(Supplied data begins)

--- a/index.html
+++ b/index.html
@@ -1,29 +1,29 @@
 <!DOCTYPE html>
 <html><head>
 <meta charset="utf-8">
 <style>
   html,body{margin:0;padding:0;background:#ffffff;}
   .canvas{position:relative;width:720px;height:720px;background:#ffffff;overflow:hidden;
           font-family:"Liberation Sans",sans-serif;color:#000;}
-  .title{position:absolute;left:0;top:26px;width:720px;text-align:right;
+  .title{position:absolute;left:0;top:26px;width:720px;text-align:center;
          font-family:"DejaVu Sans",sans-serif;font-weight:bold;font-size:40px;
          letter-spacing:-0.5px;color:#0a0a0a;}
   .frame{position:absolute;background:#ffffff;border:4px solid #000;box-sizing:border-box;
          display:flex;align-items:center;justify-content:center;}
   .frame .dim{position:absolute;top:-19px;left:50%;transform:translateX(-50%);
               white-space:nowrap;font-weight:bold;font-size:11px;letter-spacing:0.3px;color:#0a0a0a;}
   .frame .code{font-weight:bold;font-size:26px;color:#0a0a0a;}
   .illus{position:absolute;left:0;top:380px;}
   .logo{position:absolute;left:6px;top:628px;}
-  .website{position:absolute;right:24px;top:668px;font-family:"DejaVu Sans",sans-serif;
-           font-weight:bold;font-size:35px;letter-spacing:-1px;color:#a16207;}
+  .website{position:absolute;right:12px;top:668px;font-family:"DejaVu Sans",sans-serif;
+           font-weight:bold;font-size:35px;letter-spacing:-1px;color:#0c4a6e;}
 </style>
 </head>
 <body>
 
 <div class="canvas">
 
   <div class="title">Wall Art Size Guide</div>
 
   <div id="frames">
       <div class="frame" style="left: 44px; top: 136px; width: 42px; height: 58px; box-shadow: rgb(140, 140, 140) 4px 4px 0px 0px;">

(Supplied data ends)
(Supplied data begins)

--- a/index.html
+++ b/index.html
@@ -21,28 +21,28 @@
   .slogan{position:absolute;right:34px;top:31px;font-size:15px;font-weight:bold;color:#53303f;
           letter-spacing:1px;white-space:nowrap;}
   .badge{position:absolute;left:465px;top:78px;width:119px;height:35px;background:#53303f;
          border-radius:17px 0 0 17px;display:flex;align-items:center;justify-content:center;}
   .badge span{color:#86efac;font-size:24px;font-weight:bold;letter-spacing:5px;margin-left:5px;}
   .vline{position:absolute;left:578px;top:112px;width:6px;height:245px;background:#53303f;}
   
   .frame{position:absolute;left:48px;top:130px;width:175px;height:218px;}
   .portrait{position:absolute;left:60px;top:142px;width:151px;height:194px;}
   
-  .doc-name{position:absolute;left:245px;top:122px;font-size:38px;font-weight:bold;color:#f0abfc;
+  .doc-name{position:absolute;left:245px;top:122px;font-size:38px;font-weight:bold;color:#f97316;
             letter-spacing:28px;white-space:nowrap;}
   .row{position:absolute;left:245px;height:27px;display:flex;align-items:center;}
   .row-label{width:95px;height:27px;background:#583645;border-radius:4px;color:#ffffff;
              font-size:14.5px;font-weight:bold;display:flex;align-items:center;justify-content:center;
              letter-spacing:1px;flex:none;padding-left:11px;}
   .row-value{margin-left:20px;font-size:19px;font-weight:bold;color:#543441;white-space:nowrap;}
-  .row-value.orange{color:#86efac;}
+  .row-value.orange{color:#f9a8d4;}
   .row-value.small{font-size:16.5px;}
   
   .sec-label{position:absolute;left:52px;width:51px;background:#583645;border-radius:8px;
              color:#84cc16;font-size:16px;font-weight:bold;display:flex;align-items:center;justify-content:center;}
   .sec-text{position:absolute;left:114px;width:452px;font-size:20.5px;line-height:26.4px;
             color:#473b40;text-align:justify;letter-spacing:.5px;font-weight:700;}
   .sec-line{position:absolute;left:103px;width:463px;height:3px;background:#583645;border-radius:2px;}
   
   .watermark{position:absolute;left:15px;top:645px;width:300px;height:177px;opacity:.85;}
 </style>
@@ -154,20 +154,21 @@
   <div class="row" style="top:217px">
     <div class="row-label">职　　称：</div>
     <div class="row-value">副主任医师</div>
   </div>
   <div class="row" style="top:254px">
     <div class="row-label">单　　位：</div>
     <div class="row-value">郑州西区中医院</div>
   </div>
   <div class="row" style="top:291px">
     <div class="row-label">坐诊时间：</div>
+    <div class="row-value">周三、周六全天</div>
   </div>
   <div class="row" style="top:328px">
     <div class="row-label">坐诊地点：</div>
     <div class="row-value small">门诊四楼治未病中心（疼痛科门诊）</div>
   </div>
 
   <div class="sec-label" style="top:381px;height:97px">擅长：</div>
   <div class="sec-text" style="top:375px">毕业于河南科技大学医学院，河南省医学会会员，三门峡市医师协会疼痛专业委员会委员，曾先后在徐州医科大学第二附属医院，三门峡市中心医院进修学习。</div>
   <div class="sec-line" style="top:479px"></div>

(Supplied data ends)

[Task goal] From the material above, tally every line that includes the word "display" and state the count only.

[Task answer] 5